__WORK ORDER__
Copy word for word, please, the lines of the entries below running from the one containing "- examples/.archive/ - Generic" to the one containing "- README.md - Usage", both ends included.
= Beginning of Section =
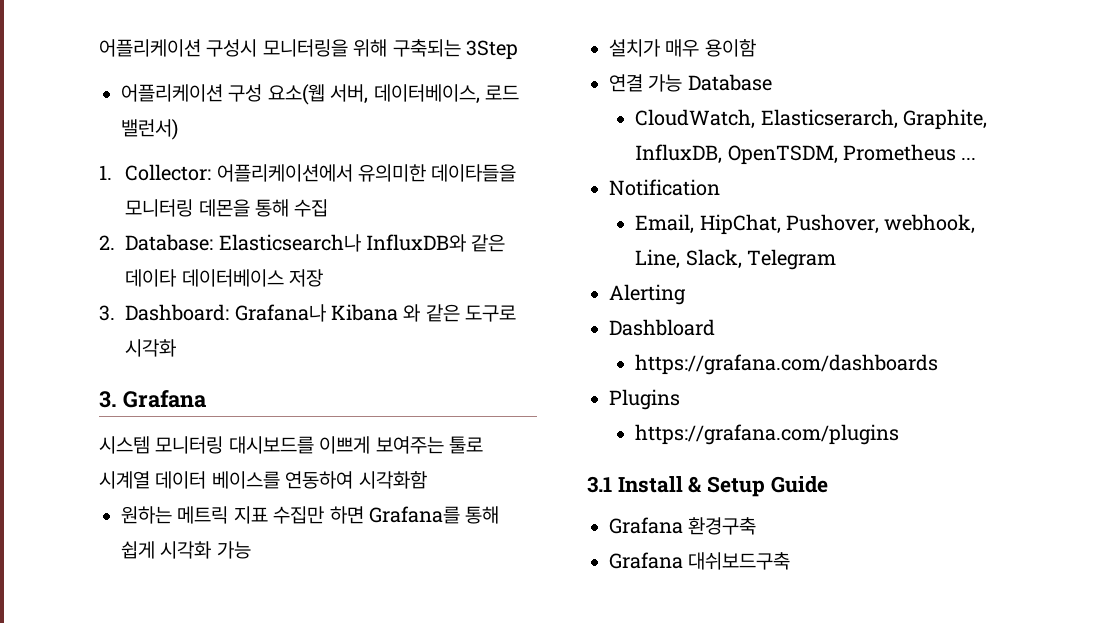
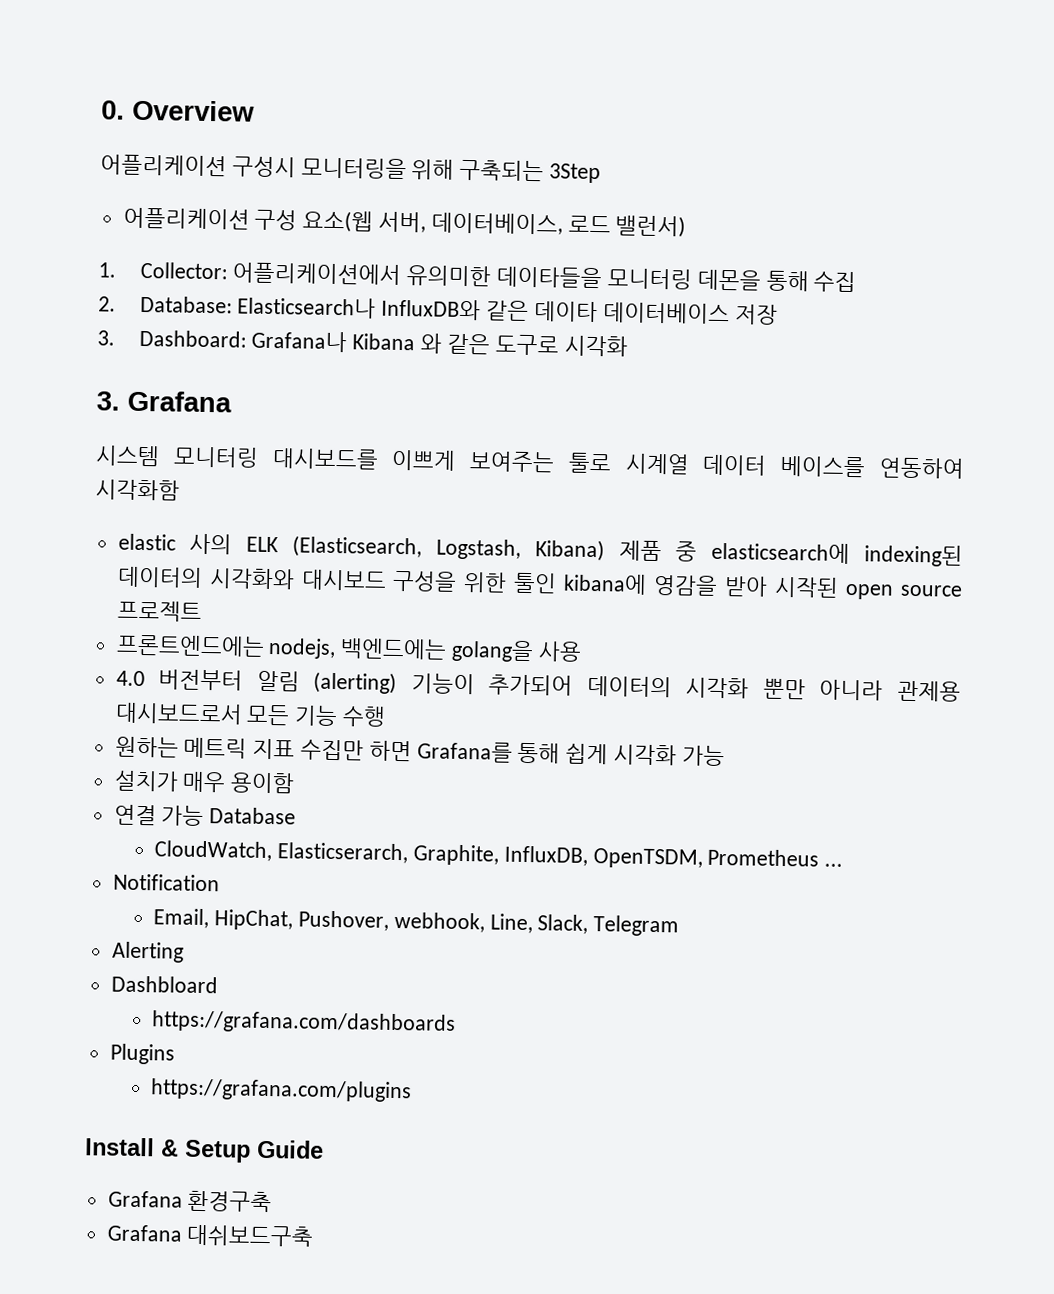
+ 0. Overview
+ elastic 사의 ELK (Elasticsearch, Logstash, Kibana) 제품 중 elasticsearch에 indexing된 데이터의 시각화와 대시보드 구성을 위한 툴인 kibana에 영감을 받아 시작된 open source 프로젝트
+ 프론트엔드에는 nodejs, 백엔드에는 golang을 사용
+ 4.0 버전부터 알림 (alerting) 기능이 추가되어 데이터의 시각화 뿐만 아니라 관제용 대시보드로서 모든 기능 수행
- 3.1 Install & Setup Guide
+ Install & Setup Guide

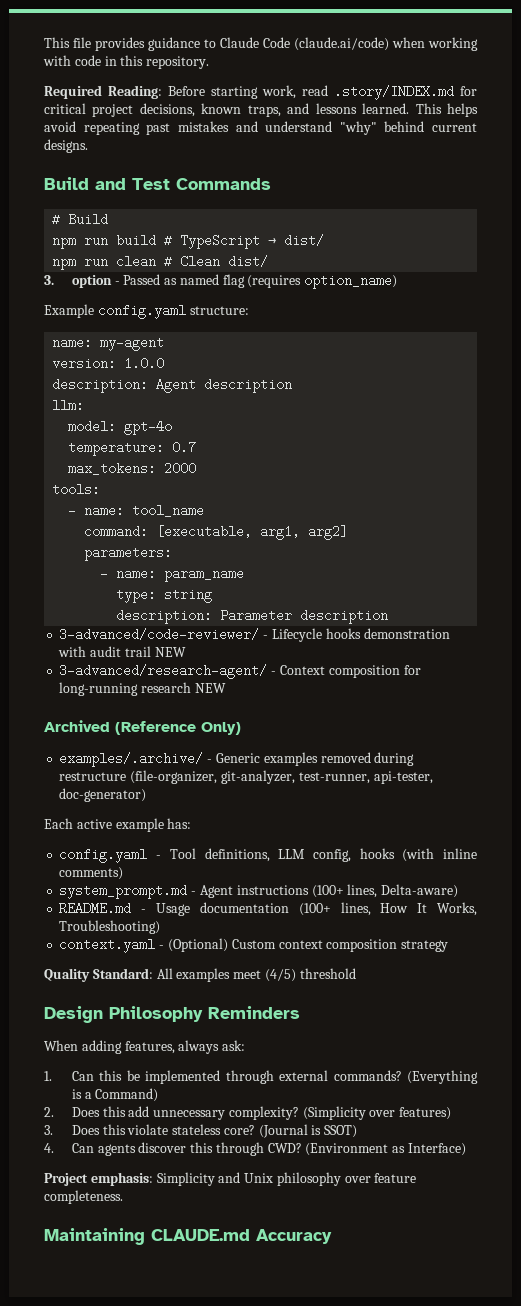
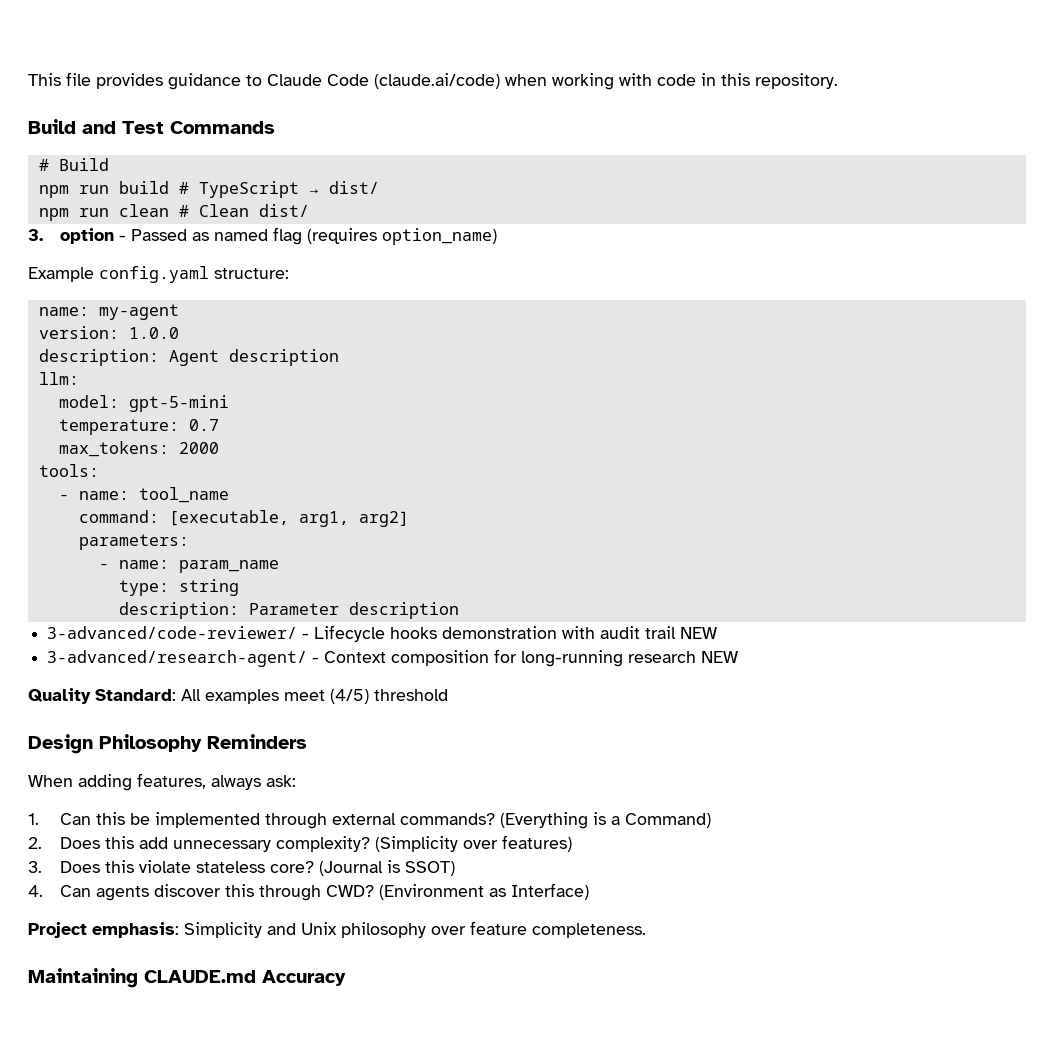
- Required Reading: Before starting work, read .story/INDEX.md for critical project decisions, known traps, and lessons learned. This helps avoid repeating past mistakes and understand "why" behind current designs.
- model: gpt-4o
+ model: gpt-5-mini
- Archived (Reference Only)
- examples/.archive/ - Generic examples removed during restructure (file-organizer, git-analyzer, test-runner, api-tester, doc-generator)
- Each active example has:
- config.yaml - Tool definitions, LLM config, hooks (with inline comments)
- system_prompt.md - Agent instructions (100+ lines, Delta-aware)
- README.md - Usage documentation (100+ lines, How It Works, Troubleshooting)
- context.yaml - (Optional) Custom context composition strategy

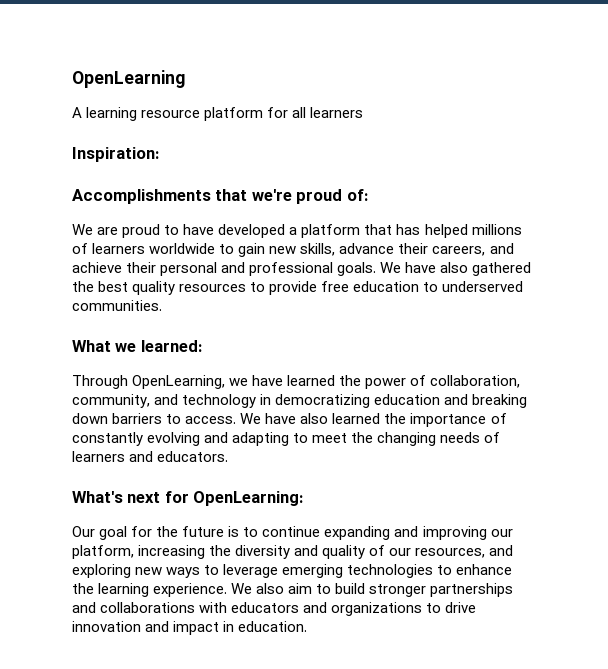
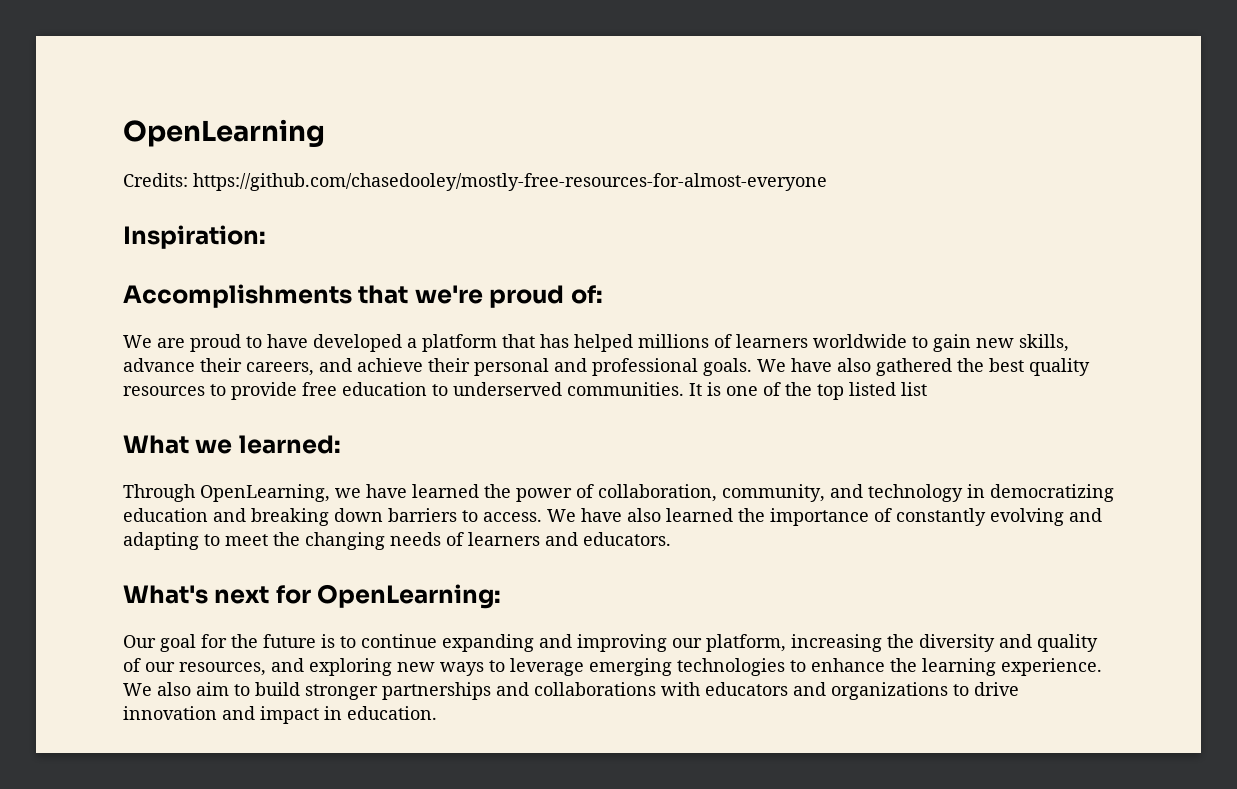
- A learning resource platform for all learners
+ Credits: https://github.com/chasedooley/mostly-free-resources-for-almost-everyone
+ It is one of the top listed list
= End of Section =
__EXPECTED ANSWER__
- examples/.archive/ - Generic examples removed during restructure (file-organizer, git-analyzer, test-runner, api-tester, doc-generator)
- Each active example has:
- config.yaml - Tool definitions, LLM config, hooks (with inline comments)
- system_prompt.md - Agent instructions (100+ lines, Delta-aware)
- README.md - Usage documentation (100+ lines, How It Works, Troubleshooting)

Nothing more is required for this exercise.